EZ-Tn5 Transposomes are so stable that they can be electroporated into many living cells that can be transformed by electroporation.1-9 Once in the cell, the EZ-Tn5 Transposome is activated by Mg2+ in the host's intracellular environment and the EZ-Tn5 Transposon component is randomly inserted into the host's genomic DNA. Cells containing the transposon are selected by plating on medium containing the antibiotic for which the EZ-Tn5 Transposon encodes resistance (Figure 3).

Figure 1. The 3-dimensional structure of a Tn5 Transposome.2 This graphic, based on x-ray crystallography data, was kindly provided by Ivan Rayment and William Reznikoff, University of Wisconsin-Madison.

A Broad Host Range System

EZ-Tn5 Transposomes have been used successfully by scientists working with a variety of different genera including Acinetobactor, Campylobacter, Escherichia, Mycobacterium, Proteus, Pseudomonas, Saccharomyces, Salmonella, Trypanosoma, Xylella, and more.1-9 Various methods (e.g. Southern blot and sequence analysis) have verified that insertion mutants from these studies are both random and stable.

The number of transposition clones obtained is highly dependent on the transformation efficiency of the host cell. The higher the transformation efficiency of the cell, the more clones will be produced. Electroporation of an E. coli strain with a transformation efficiency for pUC19 DNA of >109 cfu/µg typically results in >105 independent insertion clones when 1 µl of EZ-Tn5 Transposome is used.

The presence of one or more type I restriction and modification systems may lower transposition efficiencies. Epicentre scientists have recently discovered that these systems can be blocked in vivo with the TypeOne™ Restriction Inhibitor.

Figure 2. An EZ-Tn5™ Transposome™ is the stable complex formed by incubating an EZ-Tn5™ Transposon with EZ-Tn5™ Transposase in the absence of Mg2+.
   
Figure 3. An EZ-Tn5™ Transposome™ Complex can be electroporated into living cells where it randomly inserts the transposon component into the host's genomic DNA. The EZ-Tn5 Transposon insertion site can be analyzed by a variety of methods.

Sequencing or Rescue Cloning Your Gene Knockout Is Easy

The region of DNA into which the transposon is inserted can be sequenced directly using bacterial genomic DNA as template and primers homologous to the ends of the inserted EZ-Tn5 Transposon. You can also "rescue" clone the insertion site after using an EZ-Tn5 Transposome containing the R6Kγ origin of replication. Fragmented genomic DNA is simply self-ligated and the disrupted gene is propagated as a plasmid in a TransforMax™ E. coli strain expressing the pir gene product.

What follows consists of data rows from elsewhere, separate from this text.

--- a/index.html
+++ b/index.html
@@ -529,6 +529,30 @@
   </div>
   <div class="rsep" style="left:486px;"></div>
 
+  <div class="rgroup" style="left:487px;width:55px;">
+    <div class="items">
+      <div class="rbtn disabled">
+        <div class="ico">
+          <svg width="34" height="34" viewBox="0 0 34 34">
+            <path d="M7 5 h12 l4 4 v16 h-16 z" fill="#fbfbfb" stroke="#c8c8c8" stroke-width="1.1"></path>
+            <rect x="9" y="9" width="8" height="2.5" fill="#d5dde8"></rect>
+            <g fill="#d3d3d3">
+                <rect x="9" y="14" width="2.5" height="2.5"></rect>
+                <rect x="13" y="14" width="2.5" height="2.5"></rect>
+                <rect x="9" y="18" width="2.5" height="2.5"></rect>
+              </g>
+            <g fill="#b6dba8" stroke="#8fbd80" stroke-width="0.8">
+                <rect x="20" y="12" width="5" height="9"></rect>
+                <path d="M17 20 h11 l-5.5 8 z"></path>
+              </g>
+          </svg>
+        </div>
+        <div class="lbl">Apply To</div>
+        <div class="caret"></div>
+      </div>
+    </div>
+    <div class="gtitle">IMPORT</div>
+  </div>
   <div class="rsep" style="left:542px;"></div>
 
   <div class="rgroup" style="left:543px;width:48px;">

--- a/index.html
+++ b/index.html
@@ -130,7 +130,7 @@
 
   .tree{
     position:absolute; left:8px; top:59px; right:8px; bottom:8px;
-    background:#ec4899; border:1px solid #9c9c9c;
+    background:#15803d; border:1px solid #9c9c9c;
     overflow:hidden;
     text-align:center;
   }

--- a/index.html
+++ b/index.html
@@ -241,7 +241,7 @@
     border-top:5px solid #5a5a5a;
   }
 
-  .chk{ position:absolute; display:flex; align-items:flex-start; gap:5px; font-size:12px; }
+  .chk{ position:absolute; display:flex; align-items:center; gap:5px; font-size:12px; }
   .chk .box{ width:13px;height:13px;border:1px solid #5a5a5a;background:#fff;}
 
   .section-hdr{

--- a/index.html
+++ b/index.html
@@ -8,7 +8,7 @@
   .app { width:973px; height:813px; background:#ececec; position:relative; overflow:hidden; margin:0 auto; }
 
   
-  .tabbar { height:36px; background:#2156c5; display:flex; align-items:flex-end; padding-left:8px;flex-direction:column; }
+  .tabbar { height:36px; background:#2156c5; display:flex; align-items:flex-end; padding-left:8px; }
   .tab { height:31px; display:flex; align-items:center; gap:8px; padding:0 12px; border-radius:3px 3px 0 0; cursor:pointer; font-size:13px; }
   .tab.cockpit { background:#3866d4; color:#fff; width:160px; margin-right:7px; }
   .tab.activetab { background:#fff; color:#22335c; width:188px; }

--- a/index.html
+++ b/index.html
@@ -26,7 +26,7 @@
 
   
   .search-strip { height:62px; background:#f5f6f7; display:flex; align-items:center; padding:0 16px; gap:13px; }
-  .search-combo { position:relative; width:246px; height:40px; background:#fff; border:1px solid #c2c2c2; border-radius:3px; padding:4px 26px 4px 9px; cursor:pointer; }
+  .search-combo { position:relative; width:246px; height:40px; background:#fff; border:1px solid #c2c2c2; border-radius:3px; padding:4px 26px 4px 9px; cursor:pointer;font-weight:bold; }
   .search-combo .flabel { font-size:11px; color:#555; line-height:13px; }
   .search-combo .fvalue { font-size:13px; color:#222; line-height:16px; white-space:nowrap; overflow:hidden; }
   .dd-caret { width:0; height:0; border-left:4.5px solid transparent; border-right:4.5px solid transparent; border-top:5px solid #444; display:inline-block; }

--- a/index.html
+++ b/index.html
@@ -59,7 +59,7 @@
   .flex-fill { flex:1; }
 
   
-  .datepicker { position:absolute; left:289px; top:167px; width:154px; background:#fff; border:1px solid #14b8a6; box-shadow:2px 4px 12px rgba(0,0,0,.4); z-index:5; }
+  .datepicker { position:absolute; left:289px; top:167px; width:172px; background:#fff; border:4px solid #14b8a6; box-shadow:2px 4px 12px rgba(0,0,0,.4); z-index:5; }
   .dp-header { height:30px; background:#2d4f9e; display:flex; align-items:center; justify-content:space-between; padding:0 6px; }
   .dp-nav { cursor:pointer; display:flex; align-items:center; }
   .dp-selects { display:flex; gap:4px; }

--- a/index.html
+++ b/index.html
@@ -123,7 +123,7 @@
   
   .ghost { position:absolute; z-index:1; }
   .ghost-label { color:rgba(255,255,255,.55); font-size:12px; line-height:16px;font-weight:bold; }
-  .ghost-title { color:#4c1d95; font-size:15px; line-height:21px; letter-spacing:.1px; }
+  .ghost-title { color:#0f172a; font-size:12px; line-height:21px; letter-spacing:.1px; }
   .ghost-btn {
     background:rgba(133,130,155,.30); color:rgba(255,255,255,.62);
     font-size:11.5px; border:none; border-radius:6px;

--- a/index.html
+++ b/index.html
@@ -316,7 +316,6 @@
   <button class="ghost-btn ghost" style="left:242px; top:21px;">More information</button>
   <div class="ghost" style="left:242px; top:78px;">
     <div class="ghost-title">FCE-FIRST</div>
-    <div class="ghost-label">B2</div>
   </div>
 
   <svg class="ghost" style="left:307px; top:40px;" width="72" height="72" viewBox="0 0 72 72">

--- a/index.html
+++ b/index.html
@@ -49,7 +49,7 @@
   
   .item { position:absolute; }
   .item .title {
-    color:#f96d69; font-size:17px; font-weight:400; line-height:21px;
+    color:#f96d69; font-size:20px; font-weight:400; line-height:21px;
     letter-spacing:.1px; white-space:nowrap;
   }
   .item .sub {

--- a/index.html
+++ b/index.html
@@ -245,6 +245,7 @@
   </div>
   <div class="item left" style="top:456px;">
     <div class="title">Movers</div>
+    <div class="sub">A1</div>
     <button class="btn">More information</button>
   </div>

Use an Available EZ-Tn5 Transposome or Create Your Own

Ready-to-use EZ-Tn5 Transposomes are available containing either a kanamycin selectable marker (<KAN-2> or <R6Kγori/KAN-2>) or a marker selectable on trimethoprim (<DHFR-1>). Or make your own EZ-Tn5 Transposome containing virtually any DNA sequence of interest using one of the EZ-Tn5 pMOD Transposon Construction Vectors and EZ-Tn5 Transposase. For example, a custom EZ-Tn5 Transposon might include antibiotic resistant determinants for insertional mutagenesis, a reporter gene to facilitate studies of gene regulation and protein localization (Figure 4), or rare restriction enzyme sites for genome mapping.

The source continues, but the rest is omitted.